The problem: For each line of the material, check for the string "наші"; then state how many lines had it, giving only the number.

────────────────────────────────────────

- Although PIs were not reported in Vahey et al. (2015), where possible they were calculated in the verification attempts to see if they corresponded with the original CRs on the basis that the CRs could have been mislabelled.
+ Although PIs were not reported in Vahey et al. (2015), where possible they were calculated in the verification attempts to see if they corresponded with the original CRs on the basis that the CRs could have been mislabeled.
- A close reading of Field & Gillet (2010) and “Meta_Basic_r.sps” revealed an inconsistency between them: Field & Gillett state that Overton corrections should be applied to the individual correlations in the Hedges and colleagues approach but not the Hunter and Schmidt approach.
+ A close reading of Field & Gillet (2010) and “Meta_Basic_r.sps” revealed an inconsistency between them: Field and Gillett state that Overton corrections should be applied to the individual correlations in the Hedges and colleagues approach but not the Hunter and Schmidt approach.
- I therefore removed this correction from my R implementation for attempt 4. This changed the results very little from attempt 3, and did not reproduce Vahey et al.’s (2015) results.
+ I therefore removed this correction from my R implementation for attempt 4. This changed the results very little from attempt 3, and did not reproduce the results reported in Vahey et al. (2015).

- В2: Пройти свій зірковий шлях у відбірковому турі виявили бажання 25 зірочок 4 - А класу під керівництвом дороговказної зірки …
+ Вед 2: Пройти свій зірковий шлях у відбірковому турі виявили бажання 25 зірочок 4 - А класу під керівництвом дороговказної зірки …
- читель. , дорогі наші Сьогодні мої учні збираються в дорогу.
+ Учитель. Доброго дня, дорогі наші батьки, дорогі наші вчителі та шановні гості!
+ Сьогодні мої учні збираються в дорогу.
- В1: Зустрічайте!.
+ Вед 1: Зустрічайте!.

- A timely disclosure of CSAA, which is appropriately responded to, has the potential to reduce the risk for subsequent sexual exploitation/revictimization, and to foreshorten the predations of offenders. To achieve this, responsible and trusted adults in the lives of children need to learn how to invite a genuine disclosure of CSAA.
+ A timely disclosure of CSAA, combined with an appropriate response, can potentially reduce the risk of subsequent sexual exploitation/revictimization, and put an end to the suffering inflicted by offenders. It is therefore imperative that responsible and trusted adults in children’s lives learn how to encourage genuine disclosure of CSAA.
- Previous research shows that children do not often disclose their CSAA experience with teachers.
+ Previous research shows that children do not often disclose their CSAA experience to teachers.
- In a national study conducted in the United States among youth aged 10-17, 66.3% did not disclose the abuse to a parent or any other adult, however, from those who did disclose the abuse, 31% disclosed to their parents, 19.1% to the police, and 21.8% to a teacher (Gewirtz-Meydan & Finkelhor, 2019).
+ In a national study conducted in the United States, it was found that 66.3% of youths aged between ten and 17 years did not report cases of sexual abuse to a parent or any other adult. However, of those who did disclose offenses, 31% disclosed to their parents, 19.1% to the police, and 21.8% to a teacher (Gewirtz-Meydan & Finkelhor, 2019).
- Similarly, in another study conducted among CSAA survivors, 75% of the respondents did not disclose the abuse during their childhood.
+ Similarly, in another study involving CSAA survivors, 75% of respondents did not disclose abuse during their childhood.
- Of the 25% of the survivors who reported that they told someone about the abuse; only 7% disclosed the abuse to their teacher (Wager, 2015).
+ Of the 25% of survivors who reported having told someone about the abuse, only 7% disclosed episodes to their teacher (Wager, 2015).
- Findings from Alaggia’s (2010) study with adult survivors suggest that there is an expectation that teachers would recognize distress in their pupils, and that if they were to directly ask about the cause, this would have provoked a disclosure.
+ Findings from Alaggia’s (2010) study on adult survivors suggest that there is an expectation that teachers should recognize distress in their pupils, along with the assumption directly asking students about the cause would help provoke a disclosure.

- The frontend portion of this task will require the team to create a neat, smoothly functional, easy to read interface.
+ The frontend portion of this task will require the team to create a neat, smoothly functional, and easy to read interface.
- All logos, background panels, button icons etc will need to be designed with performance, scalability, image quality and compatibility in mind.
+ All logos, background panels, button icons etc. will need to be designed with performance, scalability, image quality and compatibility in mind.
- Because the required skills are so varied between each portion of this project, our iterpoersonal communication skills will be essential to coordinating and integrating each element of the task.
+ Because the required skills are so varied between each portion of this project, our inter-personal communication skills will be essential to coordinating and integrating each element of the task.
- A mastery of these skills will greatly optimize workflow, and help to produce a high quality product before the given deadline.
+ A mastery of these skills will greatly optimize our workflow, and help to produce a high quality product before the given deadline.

────────────────────────────────────────

Written solution: 2